**** Data listing ****

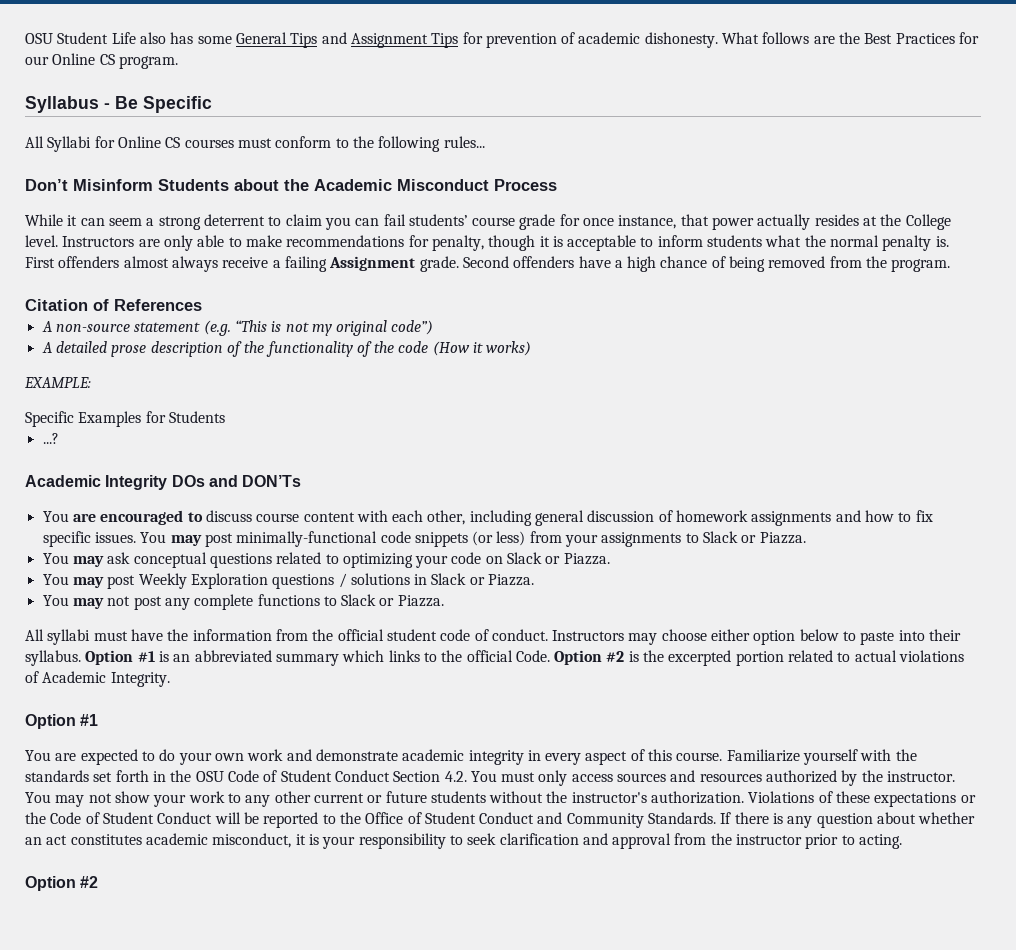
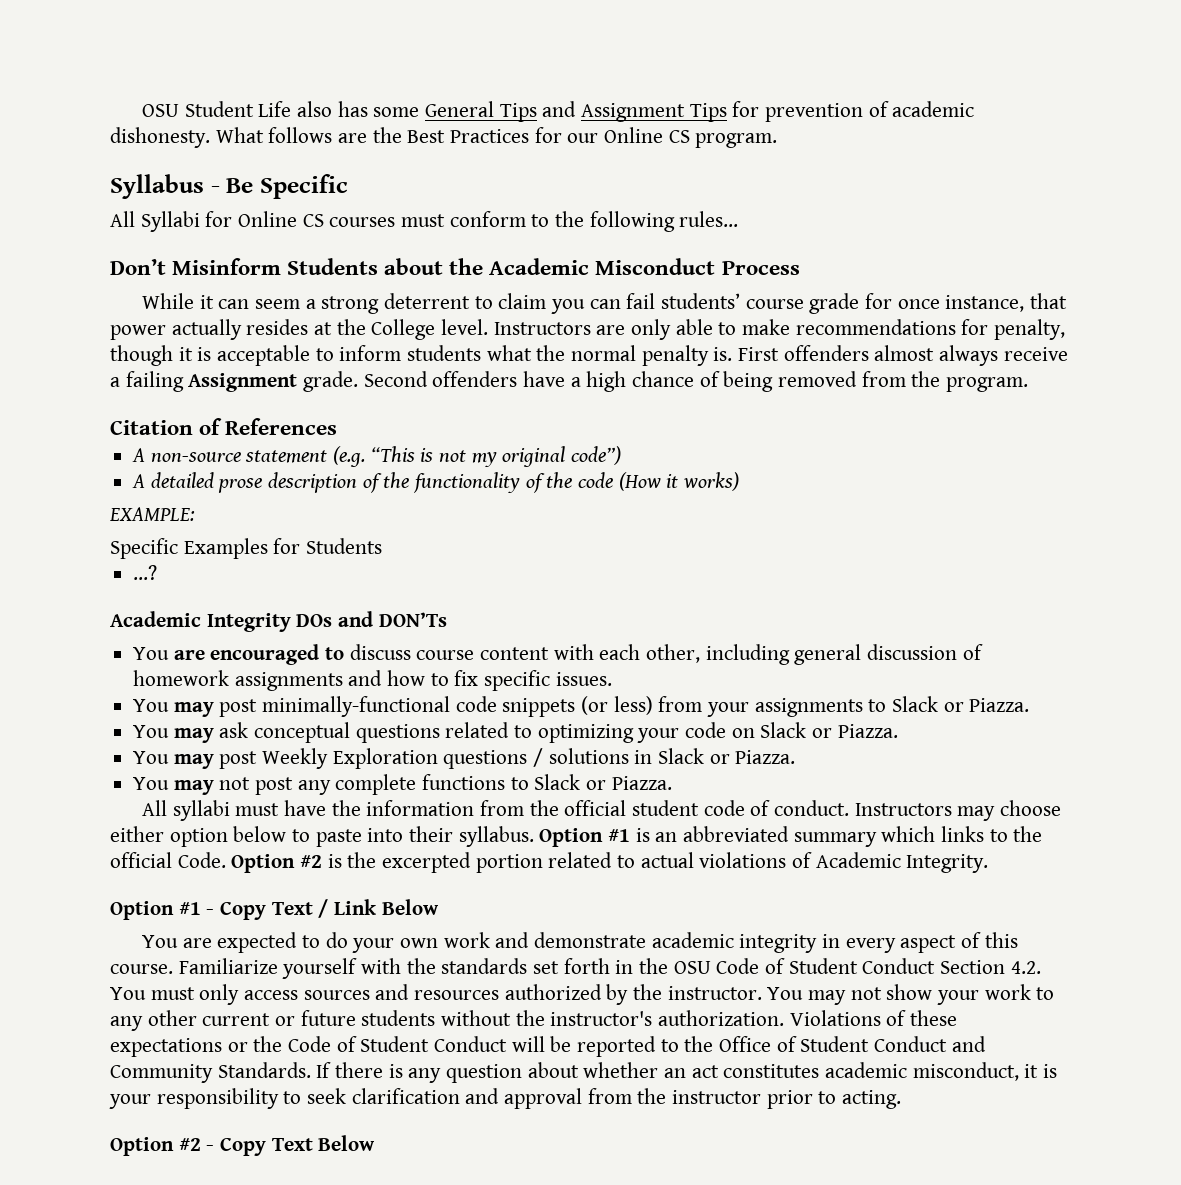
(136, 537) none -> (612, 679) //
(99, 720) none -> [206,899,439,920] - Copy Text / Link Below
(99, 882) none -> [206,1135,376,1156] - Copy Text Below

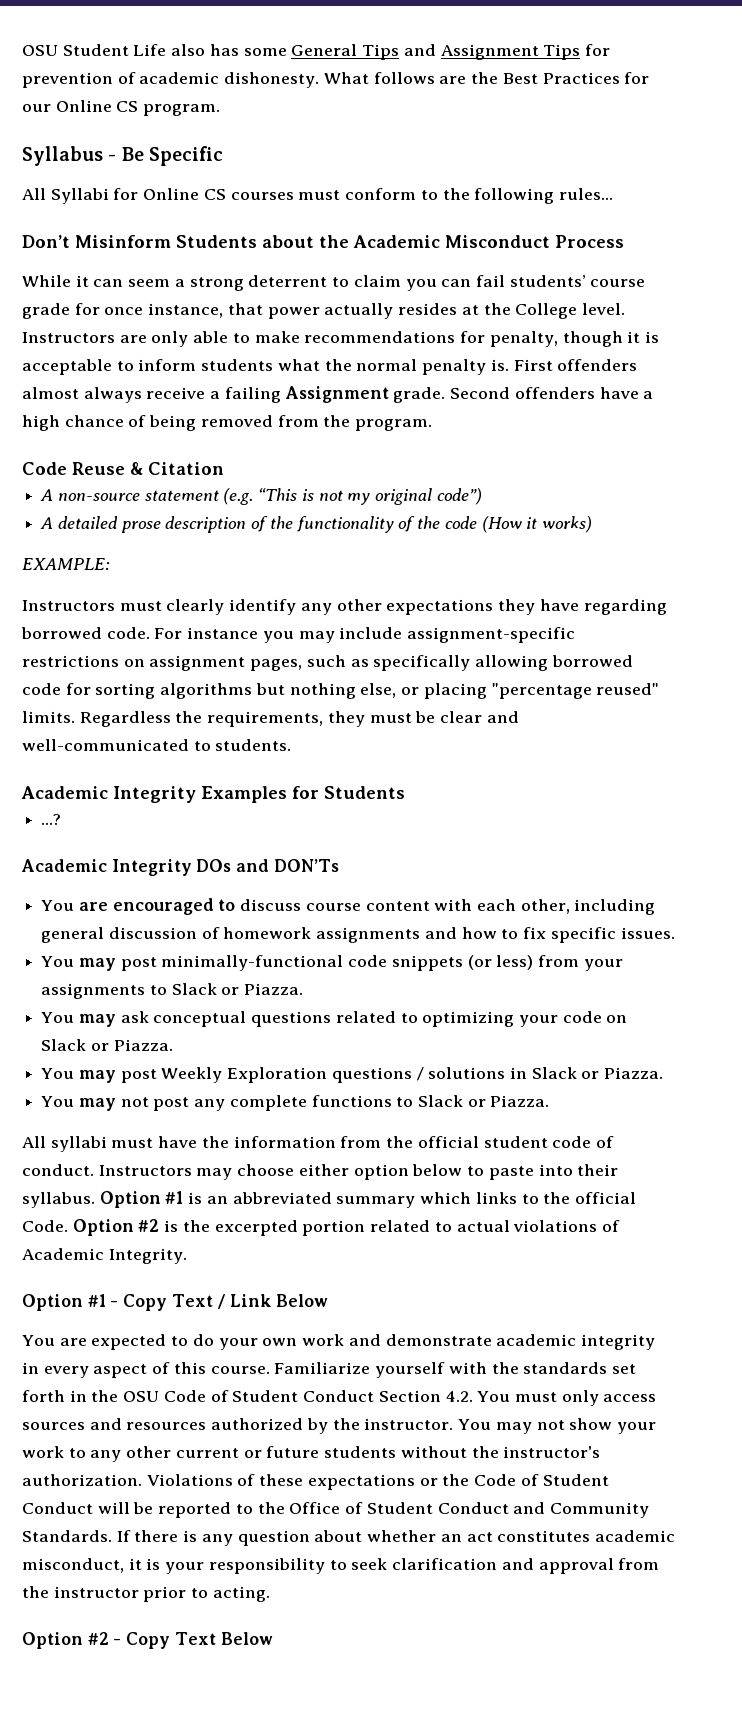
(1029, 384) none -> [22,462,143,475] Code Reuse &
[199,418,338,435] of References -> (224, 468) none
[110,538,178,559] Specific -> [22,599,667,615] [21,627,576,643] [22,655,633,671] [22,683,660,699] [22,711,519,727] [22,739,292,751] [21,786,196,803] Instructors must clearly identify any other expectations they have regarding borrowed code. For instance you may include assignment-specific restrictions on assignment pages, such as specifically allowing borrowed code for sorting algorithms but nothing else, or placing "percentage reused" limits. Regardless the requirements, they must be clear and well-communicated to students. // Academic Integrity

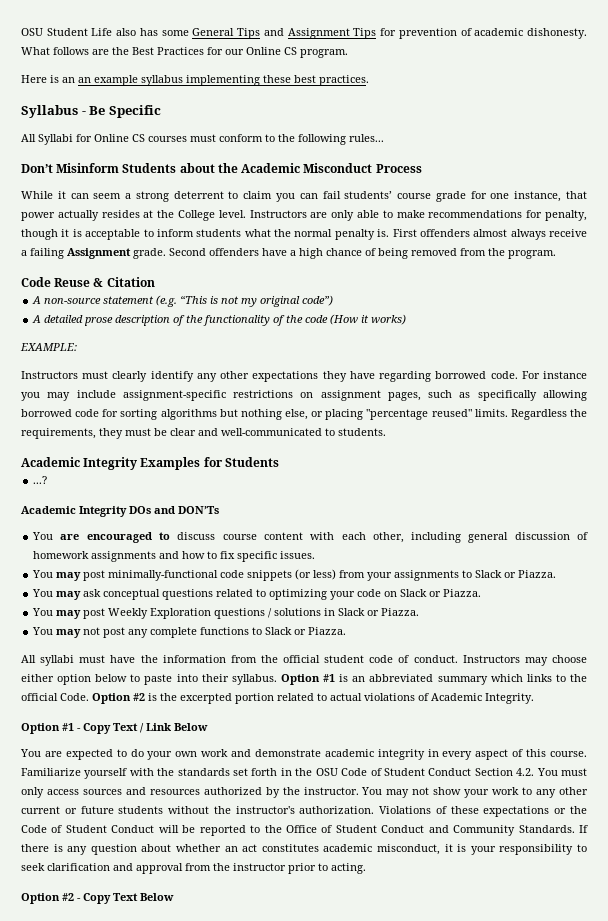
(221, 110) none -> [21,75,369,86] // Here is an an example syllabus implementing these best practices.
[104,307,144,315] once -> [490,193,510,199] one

****
**** Data listing ****

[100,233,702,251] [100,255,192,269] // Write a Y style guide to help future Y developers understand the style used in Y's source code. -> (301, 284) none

****
**** Data listing ****

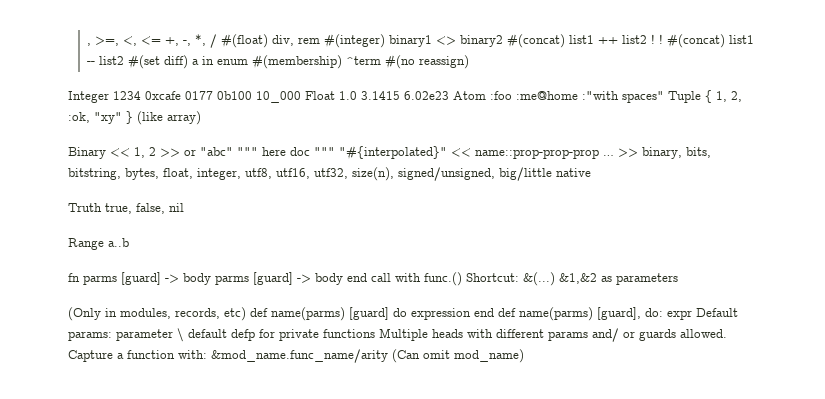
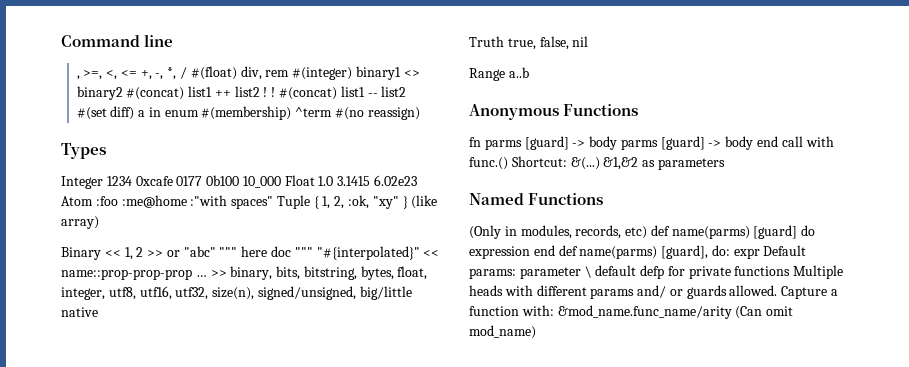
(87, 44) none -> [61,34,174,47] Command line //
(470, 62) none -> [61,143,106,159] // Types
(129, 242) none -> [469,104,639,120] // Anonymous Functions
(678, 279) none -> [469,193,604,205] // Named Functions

****

* Task directions
What belongs in the answer is each line above from the line with "(99, 720) none" to the line with "[104,307,144,315] once ->", inclusive, reproduced exactly and free of pictures.

* Task solution
(99, 720) none -> [206,899,439,920] - Copy Text / Link Below
(99, 882) none -> [206,1135,376,1156] - Copy Text Below

(1029, 384) none -> [22,462,143,475] Code Reuse &
[199,418,338,435] of References -> (224, 468) none
[110,538,178,559] Specific -> [22,599,667,615] [21,627,576,643] [22,655,633,671] [22,683,660,699] [22,711,519,727] [22,739,292,751] [21,786,196,803] Instructors must clearly identify any other expectations they have regarding borrowed code. For instance you may include assignment-specific restrictions on assignment pages, such as specifically allowing borrowed code for sorting algorithms but nothing else, or placing "percentage reused" limits. Regardless the requirements, they must be clear and well-communicated to students. // Academic Integrity

(221, 110) none -> [21,75,369,86] // Here is an an example syllabus implementing these best practices.
[104,307,144,315] once -> [490,193,510,199] one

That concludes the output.